Top of RECORDS PROVIDED

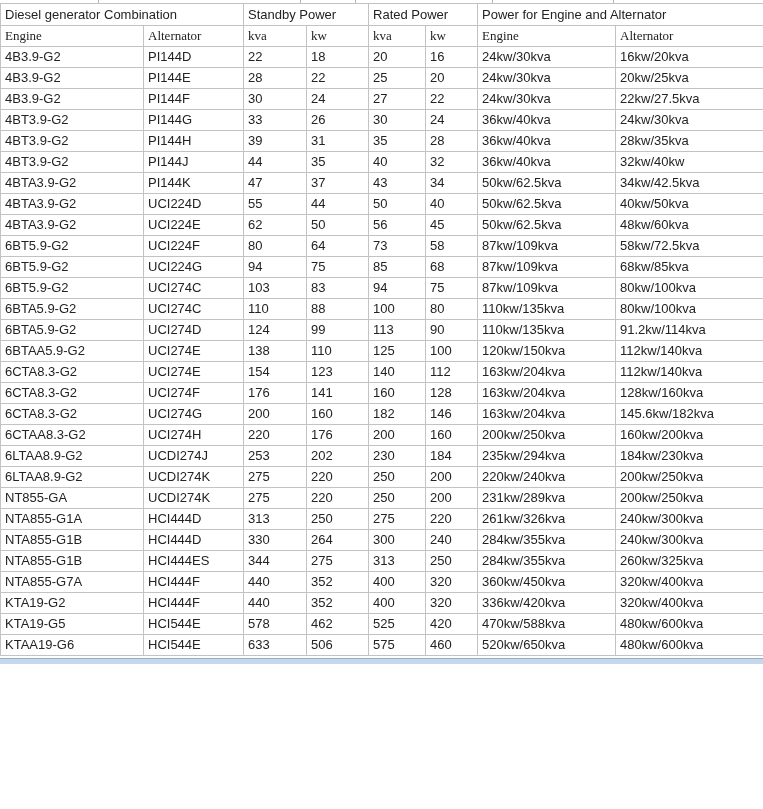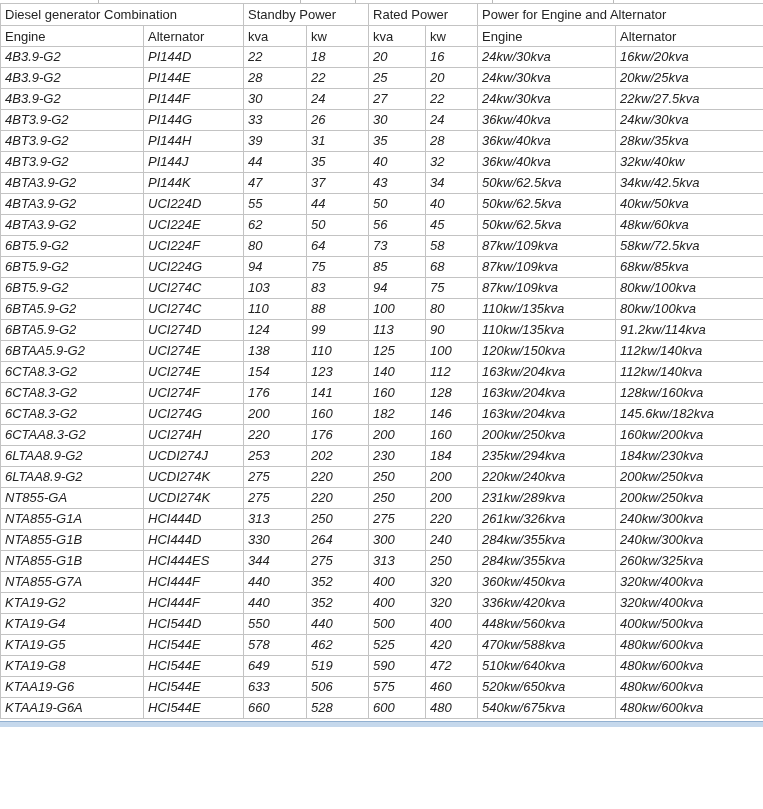"Engine" table.spec thead tr.h2 th { font-family: none -> Liberation Serif, serif }
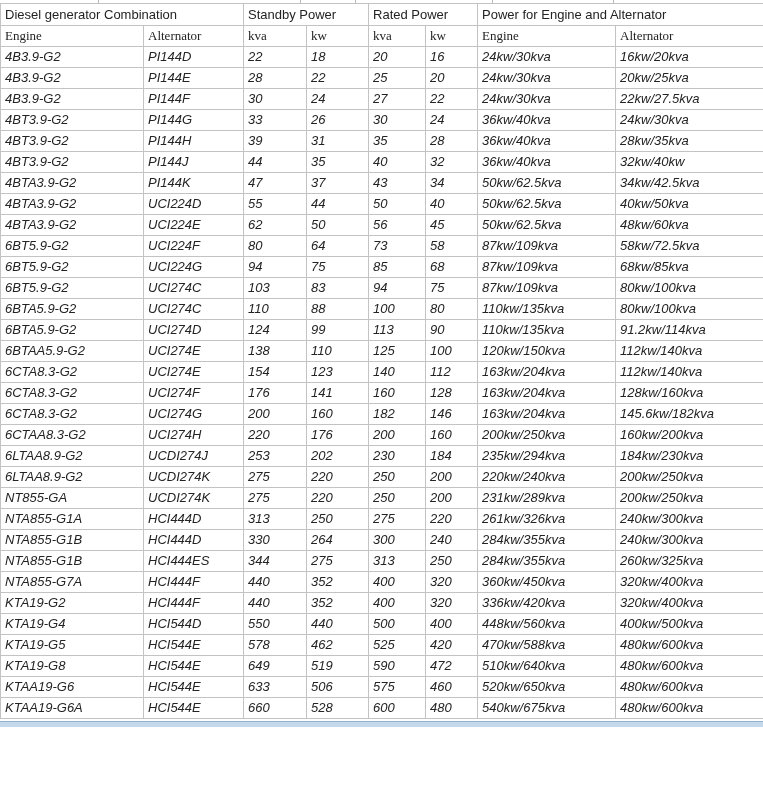"4B3.9-G2" table.spec tbody tr { font-style: italic -> none }
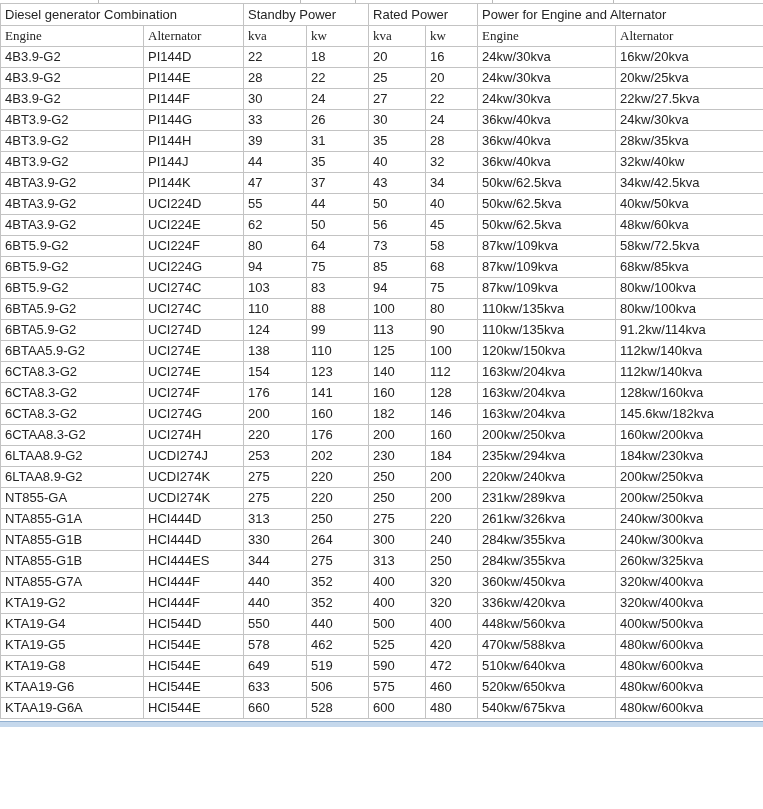"KTA19-G4" tr { html: <tr> <td>KTA19-G4</td> <td>HCI544D</td> <td>550</td> <td>440</td> <td>500</td> <td>400</td> <td>448kw/560kva</td> <td>400kw/500kva</td> </tr> -> none }
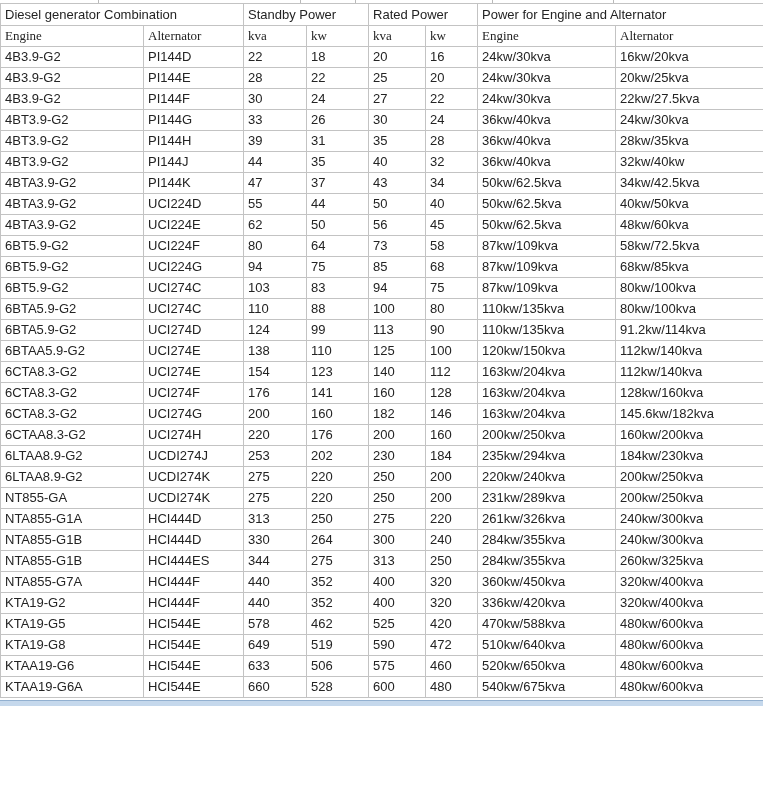"KTA19-G8" tr { html: <tr> <td>KTA19-G8</td> <td>HCI544E</td> <td>649</td> <td>519</td> <td>590</td> <td>472</td> <td>510kw/640kva</td> <td>480kw/600kva</td> </tr> -> none }
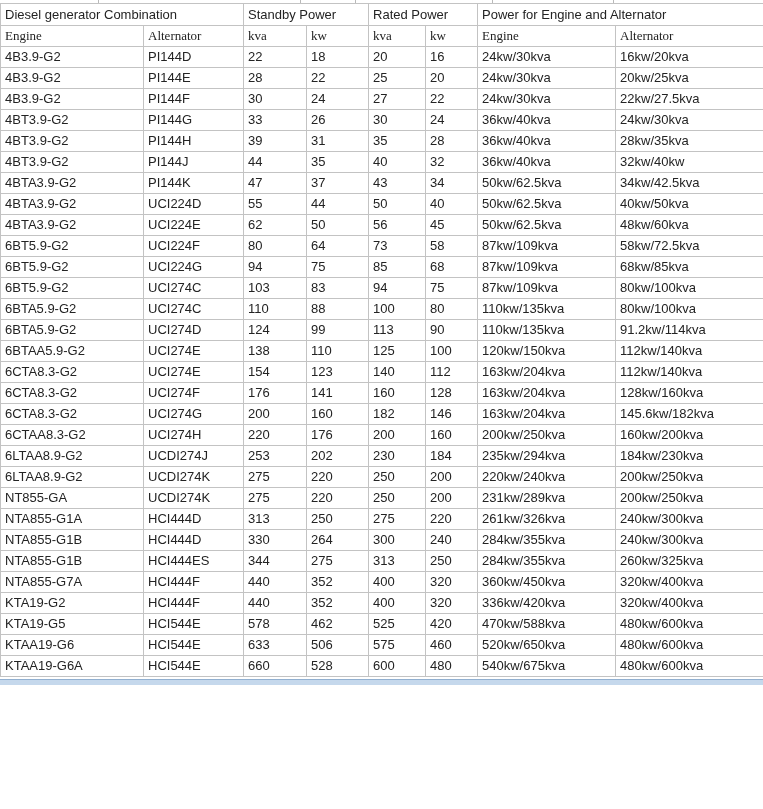"KTAA19-G6A" tr { html: <tr> <td>KTAA19-G6A</td> <td>HCI544E</td> <td>660</td> <td>528</td> <td>600</td> <td>480</td> <td>540kw/675kva</td> <td>480kw/600kva</td> </tr> -> none }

Bottom of RECORDS PROVIDED

WORK INSTRUCTIONS: Go through the listing above and quote it exactly, apart from its images.

RESULT OF THIS TASK:
"Engine" table.spec thead tr.h2 th { font-family: none -> Liberation Serif, serif }
"4B3.9-G2" table.spec tbody tr { font-style: italic -> none }
"KTA19-G4" tr { html: <tr> <td>KTA19-G4</td> <td>HCI544D</td> <td>550</td> <td>440</td> <td>500</td> <td>400</td> <td>448kw/560kva</td> <td>400kw/500kva</td> </tr> -> none }
"KTA19-G8" tr { html: <tr> <td>KTA19-G8</td> <td>HCI544E</td> <td>649</td> <td>519</td> <td>590</td> <td>472</td> <td>510kw/640kva</td> <td>480kw/600kva</td> </tr> -> none }
"KTAA19-G6A" tr { html: <tr> <td>KTAA19-G6A</td> <td>HCI544E</td> <td>660</td> <td>528</td> <td>600</td> <td>480</td> <td>540kw/675kva</td> <td>480kw/600kva</td> </tr> -> none }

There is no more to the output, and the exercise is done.